*TASK INSTRUCTIONS*:
Check every line of the data below for the word "Zugriffe". Copy the ones that have it.

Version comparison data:
--------------------------------

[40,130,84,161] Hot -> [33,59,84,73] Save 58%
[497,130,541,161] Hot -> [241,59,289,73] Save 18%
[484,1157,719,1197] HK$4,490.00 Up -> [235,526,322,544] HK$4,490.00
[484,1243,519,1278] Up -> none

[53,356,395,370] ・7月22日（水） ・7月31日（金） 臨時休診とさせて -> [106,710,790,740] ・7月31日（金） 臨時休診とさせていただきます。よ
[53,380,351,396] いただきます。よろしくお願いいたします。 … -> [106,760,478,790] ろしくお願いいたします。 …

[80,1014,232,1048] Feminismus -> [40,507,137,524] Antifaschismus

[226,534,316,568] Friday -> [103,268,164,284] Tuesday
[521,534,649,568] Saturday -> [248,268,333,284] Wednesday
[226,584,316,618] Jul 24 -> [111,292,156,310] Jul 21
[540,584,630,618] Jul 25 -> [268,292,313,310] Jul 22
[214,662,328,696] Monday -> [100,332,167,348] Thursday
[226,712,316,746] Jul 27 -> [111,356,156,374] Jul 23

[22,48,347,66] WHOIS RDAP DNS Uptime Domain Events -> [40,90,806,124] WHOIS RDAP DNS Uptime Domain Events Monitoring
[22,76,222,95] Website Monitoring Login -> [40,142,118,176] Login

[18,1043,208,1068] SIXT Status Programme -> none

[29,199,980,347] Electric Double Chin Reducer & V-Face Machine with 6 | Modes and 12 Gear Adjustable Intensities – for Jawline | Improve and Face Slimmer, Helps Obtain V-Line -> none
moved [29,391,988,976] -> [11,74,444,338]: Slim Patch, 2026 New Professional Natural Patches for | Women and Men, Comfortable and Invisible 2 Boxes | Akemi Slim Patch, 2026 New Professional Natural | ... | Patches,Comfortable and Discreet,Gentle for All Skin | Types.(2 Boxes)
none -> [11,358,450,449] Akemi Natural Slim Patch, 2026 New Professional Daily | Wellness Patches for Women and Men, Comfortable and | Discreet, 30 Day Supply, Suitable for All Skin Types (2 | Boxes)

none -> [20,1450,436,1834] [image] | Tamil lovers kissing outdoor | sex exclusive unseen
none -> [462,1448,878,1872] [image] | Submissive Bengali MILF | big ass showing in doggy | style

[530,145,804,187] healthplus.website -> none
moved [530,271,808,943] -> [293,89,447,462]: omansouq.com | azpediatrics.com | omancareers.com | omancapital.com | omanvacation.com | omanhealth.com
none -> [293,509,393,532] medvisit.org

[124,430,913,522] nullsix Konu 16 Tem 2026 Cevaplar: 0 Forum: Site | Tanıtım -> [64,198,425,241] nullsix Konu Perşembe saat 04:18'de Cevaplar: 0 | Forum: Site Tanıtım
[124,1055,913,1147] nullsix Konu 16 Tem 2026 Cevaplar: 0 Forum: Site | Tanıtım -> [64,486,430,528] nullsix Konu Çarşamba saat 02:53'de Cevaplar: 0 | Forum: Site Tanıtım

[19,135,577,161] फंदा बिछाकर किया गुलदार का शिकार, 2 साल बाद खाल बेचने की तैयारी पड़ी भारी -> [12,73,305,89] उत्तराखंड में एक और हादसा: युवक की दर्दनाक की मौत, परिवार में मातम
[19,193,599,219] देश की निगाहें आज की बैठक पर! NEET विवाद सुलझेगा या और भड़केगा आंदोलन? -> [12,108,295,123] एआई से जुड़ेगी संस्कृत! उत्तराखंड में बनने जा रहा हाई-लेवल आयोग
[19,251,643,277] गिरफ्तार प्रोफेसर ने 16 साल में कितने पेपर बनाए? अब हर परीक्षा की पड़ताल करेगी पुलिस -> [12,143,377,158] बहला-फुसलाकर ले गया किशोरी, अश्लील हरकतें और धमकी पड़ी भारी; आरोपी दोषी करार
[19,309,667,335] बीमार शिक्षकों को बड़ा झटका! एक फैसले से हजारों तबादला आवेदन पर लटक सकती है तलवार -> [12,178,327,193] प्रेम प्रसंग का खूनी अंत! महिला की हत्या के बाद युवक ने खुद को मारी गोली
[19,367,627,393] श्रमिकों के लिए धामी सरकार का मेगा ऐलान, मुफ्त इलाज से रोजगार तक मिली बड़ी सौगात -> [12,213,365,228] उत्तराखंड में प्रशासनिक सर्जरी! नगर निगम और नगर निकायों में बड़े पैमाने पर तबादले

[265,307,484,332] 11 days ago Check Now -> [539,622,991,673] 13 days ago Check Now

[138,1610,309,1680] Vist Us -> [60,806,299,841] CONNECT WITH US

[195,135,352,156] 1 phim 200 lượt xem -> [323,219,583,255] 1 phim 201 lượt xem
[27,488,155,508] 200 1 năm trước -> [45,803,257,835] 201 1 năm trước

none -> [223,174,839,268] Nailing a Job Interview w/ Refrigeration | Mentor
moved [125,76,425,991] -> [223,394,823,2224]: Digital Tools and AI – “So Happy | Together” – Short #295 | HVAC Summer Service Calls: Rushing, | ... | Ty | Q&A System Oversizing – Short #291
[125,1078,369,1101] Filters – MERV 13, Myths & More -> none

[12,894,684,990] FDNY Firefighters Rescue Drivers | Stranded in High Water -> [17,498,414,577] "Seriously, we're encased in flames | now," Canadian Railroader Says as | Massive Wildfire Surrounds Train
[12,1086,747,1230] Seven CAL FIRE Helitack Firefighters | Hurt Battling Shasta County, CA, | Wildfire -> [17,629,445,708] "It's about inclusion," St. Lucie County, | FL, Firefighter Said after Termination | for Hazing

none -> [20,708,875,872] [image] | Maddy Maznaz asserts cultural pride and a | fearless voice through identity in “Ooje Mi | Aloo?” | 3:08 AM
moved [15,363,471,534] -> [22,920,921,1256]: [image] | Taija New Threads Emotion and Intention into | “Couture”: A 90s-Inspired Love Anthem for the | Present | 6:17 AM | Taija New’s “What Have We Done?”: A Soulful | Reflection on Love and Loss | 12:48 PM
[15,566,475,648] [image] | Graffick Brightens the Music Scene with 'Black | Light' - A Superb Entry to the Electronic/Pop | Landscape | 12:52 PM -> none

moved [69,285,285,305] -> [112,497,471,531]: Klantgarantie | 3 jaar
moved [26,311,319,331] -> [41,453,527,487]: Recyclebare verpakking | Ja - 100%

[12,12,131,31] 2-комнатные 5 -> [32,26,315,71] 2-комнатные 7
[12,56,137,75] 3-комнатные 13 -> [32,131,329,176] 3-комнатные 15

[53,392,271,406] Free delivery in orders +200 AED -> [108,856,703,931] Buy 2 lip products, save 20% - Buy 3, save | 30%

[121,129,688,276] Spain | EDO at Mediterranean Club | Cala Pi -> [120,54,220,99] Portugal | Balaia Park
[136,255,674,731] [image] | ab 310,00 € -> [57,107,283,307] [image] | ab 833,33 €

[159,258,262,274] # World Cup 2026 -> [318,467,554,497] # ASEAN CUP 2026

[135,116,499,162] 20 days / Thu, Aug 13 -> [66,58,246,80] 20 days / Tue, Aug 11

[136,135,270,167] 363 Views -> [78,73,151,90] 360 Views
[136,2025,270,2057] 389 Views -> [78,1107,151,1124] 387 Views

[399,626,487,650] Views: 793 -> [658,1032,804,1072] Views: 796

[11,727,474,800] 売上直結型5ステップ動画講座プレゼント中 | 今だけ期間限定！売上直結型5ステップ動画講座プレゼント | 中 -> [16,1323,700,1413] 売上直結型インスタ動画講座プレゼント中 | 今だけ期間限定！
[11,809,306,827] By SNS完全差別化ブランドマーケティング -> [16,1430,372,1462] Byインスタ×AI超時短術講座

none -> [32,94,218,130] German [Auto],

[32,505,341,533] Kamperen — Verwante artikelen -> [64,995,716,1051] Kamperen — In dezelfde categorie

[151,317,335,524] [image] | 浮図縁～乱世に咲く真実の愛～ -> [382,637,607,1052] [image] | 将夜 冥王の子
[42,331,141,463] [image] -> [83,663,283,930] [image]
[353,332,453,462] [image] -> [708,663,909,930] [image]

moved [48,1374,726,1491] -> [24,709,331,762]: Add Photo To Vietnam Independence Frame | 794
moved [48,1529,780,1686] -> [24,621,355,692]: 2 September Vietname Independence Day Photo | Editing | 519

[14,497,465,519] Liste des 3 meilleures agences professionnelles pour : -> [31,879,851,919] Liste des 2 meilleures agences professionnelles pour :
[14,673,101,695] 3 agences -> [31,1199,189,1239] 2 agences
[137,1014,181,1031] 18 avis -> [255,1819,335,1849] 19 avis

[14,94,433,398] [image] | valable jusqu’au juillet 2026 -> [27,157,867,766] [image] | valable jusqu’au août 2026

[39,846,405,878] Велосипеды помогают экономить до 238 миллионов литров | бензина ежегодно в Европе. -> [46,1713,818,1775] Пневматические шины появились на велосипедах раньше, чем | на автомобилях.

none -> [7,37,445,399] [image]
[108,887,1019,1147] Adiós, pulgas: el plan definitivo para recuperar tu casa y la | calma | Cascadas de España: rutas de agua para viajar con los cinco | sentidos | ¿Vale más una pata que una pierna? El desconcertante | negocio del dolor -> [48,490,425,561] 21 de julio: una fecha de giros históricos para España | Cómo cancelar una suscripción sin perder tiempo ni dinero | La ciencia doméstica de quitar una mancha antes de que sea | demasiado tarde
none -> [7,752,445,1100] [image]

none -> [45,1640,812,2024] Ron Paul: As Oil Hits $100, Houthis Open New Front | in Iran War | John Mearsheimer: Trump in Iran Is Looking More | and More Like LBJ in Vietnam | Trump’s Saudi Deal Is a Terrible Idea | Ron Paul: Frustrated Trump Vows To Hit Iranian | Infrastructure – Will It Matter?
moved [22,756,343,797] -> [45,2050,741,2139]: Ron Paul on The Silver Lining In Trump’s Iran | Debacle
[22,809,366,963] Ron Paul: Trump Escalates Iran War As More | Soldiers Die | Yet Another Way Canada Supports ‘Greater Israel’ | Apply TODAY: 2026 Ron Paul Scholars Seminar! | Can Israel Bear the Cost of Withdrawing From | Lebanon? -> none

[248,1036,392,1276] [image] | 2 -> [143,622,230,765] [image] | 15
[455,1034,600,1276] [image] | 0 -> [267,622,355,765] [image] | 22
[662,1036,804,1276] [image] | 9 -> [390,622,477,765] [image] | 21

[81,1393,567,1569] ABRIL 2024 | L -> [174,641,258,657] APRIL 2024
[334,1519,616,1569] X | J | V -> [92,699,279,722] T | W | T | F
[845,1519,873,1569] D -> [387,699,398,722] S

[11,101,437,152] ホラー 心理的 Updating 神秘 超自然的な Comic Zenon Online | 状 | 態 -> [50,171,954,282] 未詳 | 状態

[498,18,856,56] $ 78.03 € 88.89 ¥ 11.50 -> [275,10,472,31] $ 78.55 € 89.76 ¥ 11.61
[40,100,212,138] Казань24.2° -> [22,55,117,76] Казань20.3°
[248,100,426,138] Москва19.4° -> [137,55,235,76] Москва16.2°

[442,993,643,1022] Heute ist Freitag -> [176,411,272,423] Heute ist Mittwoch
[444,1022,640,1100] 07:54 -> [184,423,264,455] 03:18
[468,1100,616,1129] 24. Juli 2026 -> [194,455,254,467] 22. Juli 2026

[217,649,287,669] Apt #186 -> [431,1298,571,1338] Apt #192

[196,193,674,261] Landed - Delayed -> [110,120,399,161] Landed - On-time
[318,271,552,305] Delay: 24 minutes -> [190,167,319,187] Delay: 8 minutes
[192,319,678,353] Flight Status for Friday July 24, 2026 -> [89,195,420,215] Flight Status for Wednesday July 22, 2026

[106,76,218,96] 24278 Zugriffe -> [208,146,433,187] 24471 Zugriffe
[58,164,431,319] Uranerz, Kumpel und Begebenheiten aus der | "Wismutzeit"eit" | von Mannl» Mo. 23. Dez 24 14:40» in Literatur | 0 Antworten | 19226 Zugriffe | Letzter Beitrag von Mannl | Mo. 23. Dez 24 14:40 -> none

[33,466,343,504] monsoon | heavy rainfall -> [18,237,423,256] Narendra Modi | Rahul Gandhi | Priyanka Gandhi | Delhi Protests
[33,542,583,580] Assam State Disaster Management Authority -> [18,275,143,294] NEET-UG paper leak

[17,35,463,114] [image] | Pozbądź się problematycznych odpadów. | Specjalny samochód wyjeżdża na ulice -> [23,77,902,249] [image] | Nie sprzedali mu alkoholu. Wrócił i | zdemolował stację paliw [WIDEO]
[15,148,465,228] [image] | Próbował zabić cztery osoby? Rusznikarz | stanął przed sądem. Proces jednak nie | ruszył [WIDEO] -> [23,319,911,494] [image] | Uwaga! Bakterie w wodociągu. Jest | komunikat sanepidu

--------------------------------

*SOLUTION FOR THIS PROBLEM*:
[106,76,218,96] 24278 Zugriffe -> [208,146,433,187] 24471 Zugriffe
[58,164,431,319] Uranerz, Kumpel und Begebenheiten aus der | "Wismutzeit"eit" | von Mannl» Mo. 23. Dez 24 14:40» in Literatur | 0 Antworten | 19226 Zugriffe | Letzter Beitrag von Mannl | Mo. 23. Dez 24 14:40 -> none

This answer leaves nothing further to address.